* **EXERCISE INSTRUCTIONS**:
Below, find the line containing "shipping: 12.00 -> none" and the line containing "total: 1128.41 -> 1255.24"; reproduce exactly those two and every line between them, omitting pictures.

* **EXTRACTED ENTRIES**:
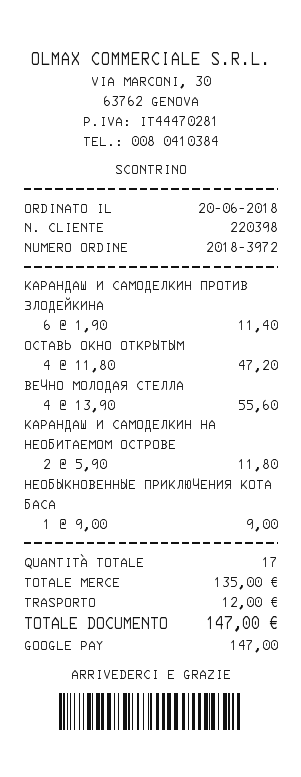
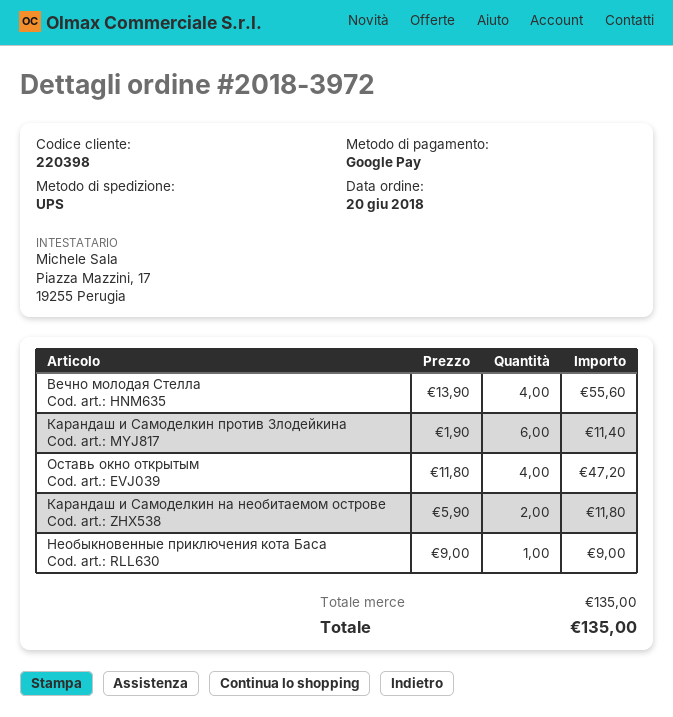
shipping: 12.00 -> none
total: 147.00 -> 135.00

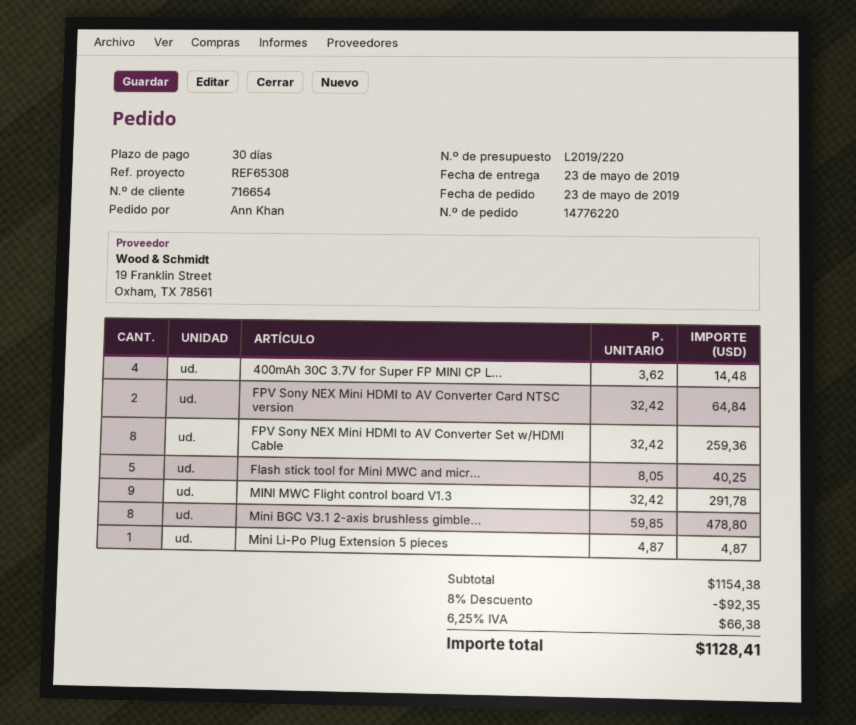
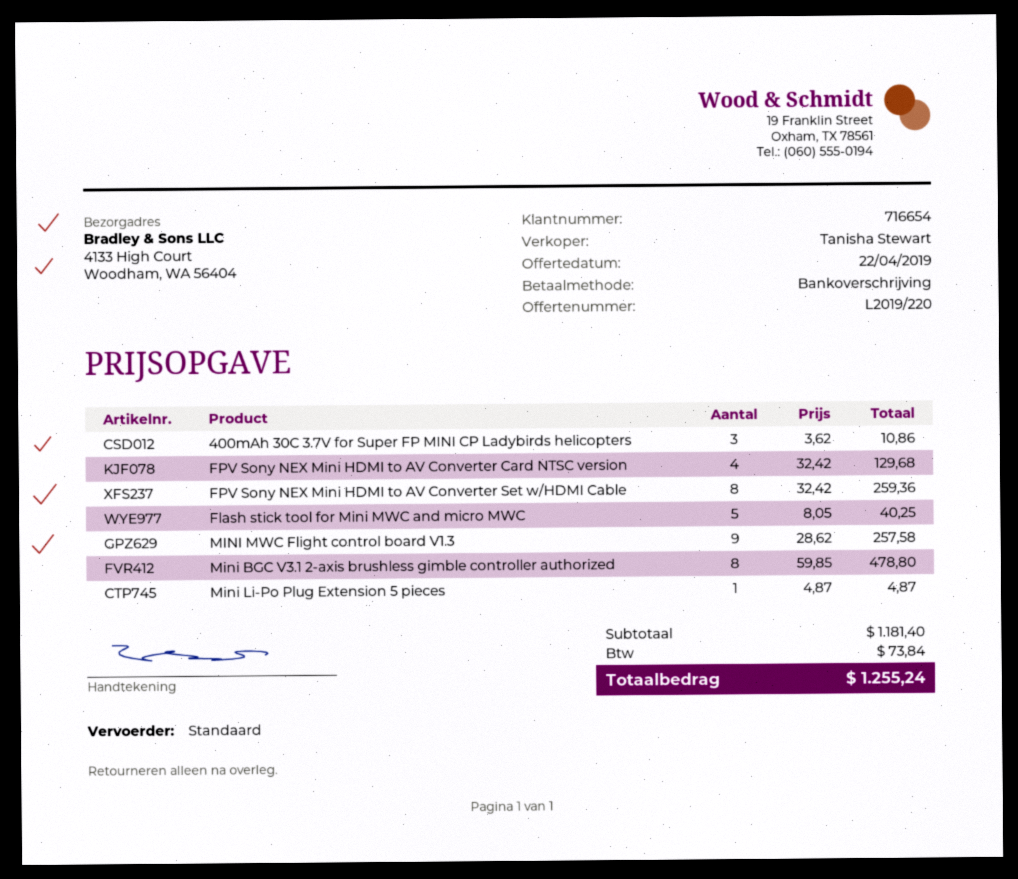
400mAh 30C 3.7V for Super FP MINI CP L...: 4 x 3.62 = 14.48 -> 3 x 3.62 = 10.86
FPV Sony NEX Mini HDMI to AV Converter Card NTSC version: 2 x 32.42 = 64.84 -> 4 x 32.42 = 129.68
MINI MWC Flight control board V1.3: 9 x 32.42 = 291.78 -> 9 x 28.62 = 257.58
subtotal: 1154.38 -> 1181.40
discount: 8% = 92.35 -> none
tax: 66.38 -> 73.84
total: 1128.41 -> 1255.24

--

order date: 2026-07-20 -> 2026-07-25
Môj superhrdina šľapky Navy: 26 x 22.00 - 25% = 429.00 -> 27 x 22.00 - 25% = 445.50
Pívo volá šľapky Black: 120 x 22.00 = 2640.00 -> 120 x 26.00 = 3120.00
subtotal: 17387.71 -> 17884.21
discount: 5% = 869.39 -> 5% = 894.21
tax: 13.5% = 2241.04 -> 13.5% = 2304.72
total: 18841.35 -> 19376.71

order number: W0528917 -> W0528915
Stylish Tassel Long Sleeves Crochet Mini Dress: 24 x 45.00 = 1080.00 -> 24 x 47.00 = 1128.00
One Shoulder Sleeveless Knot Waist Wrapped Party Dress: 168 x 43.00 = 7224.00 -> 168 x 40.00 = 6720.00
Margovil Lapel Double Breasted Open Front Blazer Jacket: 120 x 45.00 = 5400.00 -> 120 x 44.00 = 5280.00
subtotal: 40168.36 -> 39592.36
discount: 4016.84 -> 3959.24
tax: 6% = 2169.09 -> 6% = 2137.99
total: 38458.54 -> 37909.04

* **EXPECTED ANSWER**:
shipping: 12.00 -> none
total: 147.00 -> 135.00

400mAh 30C 3.7V for Super FP MINI CP L...: 4 x 3.62 = 14.48 -> 3 x 3.62 = 10.86
FPV Sony NEX Mini HDMI to AV Converter Card NTSC version: 2 x 32.42 = 64.84 -> 4 x 32.42 = 129.68
MINI MWC Flight control board V1.3: 9 x 32.42 = 291.78 -> 9 x 28.62 = 257.58
subtotal: 1154.38 -> 1181.40
discount: 8% = 92.35 -> none
tax: 66.38 -> 73.84
total: 1128.41 -> 1255.24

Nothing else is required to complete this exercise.